Is this year 2000 or 2008 revisited?
Whenever there are significant corrections on Wall Street we all get nervous about being in the market. This time, compounded by higher inflation, we want to remind everyone not to make foolish moves and to utilize every available opportunity. This is a strange time with market decreases, real inflation pressures and world political uncertainty.
Each of our situations are different, but the few things we all need to be reminded of are these:
If you are in the market, and if you can afford to do so, now is the time to maximize your contributions into your retirement plan. Stocks are on sale! Once the market repairs itself the larger your volume when your plan is at the bottom the more quickly your plan recovers, usually to a higher level.
If you find inflation slamming you with the cost of things like food and fuel and you do not have enough income to meet even your essential expenses, postpone contributions to your retirement plan. The trade off is that you might have to work a bit longer to reach your retirement goal.
If you are covered in a High Deductible Health Plan, then you are eligible to contribute to a Health Savings Account which can reimburse the known medical, dental and vision expenses of your family. It is significantly better for you to pay such expenses from an HSA than from cash, credit cards or checking accounts! For example, if you have $100.00 per month in such expenses it is smarter for you to contribute that to your HSA, (your payroll cost is most likely between $60.00 and $70.00). Now you can use your HSA’s $100.00 of value to reimburse these medical, dental and vision expenses using pretax dollars. If your employer should match your HSA contributions all the better, as this strategy becomes an even more important way to stretch your family’s dollars.

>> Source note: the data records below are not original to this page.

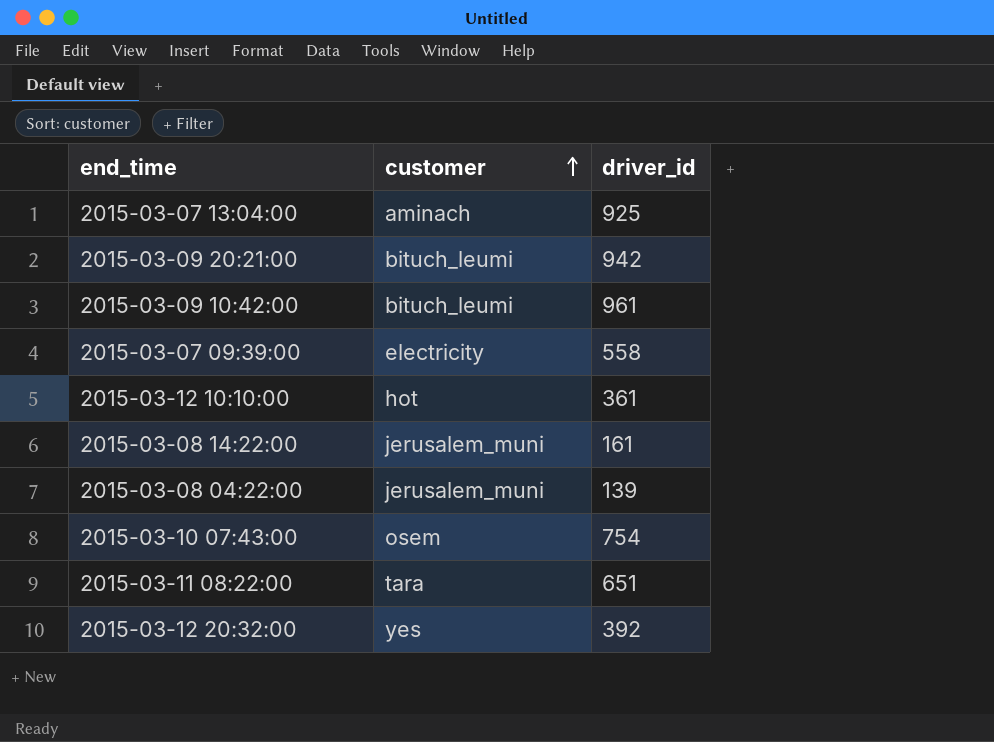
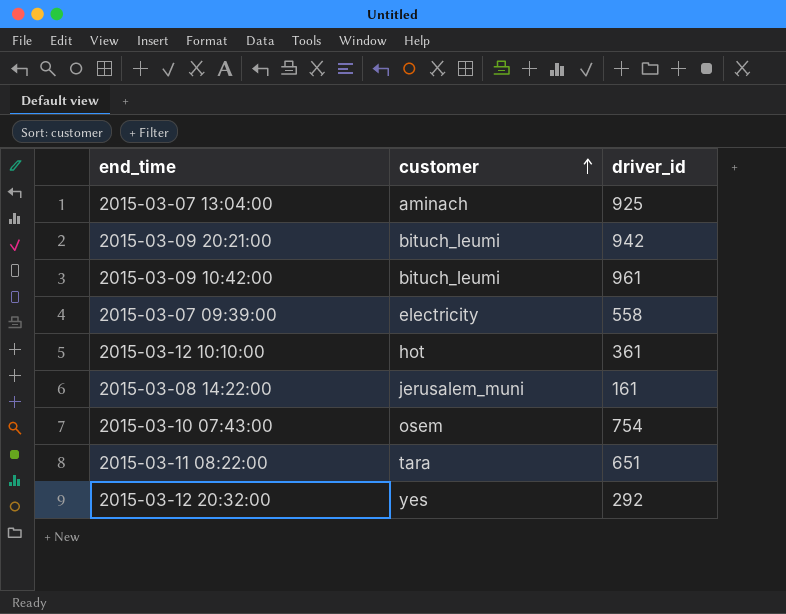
row 2015-03-08 04:22:00: jerusalem_muni | 139 -> none
2015-03-12 20:32:00 | driver_id: 392 -> 292

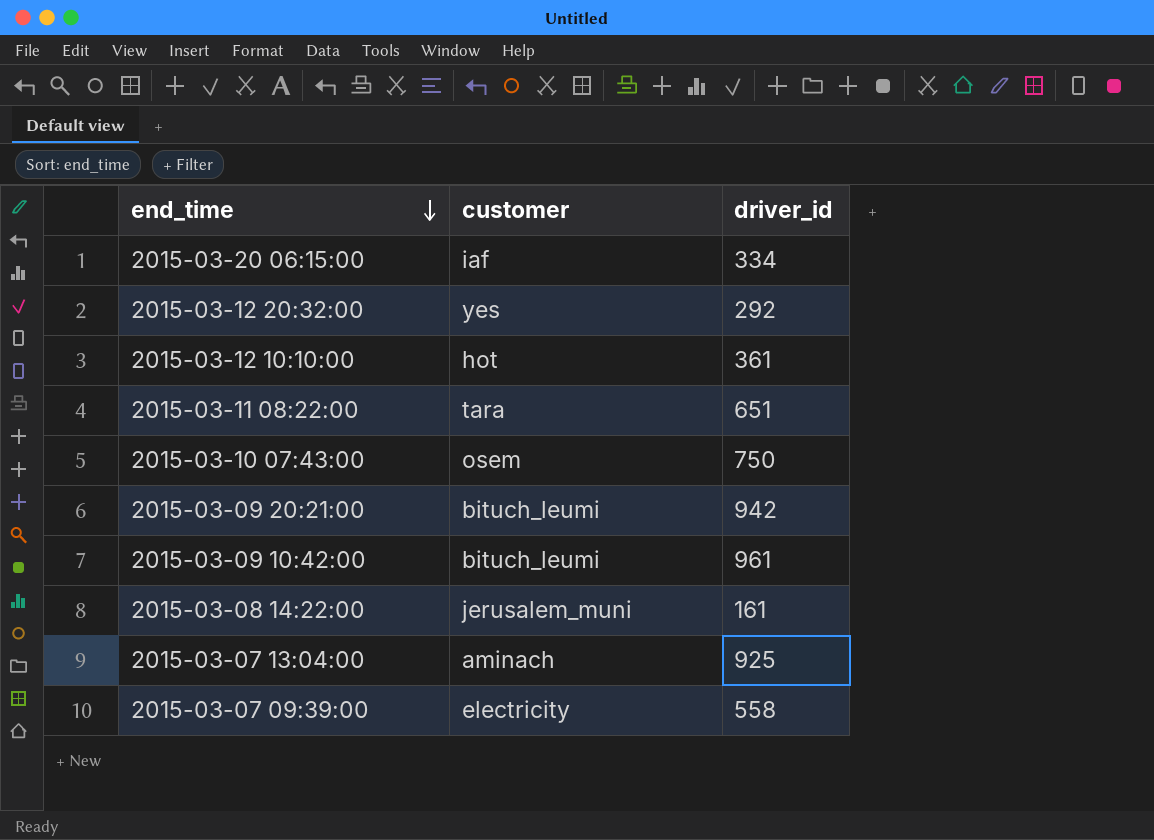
row order: customer ascending -> end_time descending
row 2015-03-20 06:15:00: none -> iaf | 334
2015-03-10 07:43:00 | driver_id: 754 -> 750

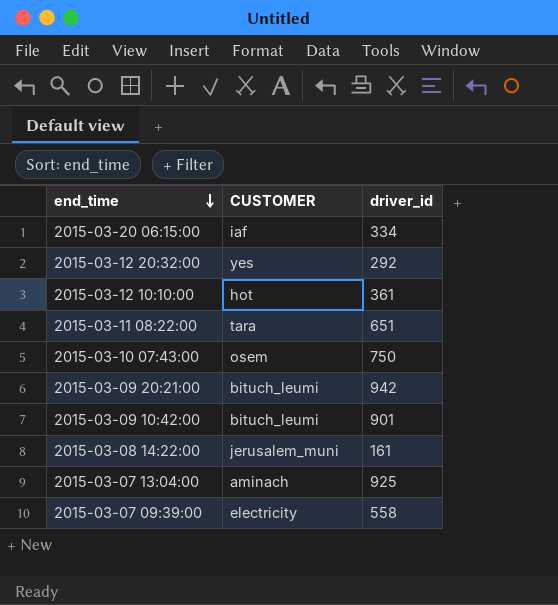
column name: customer -> CUSTOMER
2015-03-09 10:42:00 | driver_id: 961 -> 901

The number one rule about retirement plans in a down market, do not move monies from one account to another because you automatically lose value at the time of the transfer! Unless you know for certain that you can make up that deficit in a short period of time, you are better off to ride it out and wait to move from that fund or funds once it gets closer to its original value.
If you are able, a second job is pretty easy to come by because there are a lot of companies looking and that just might be the only silver lining of what is currently happening in this market.
Sure hope that one or more of these ideas helps you and your family through what certainly feels like a recession.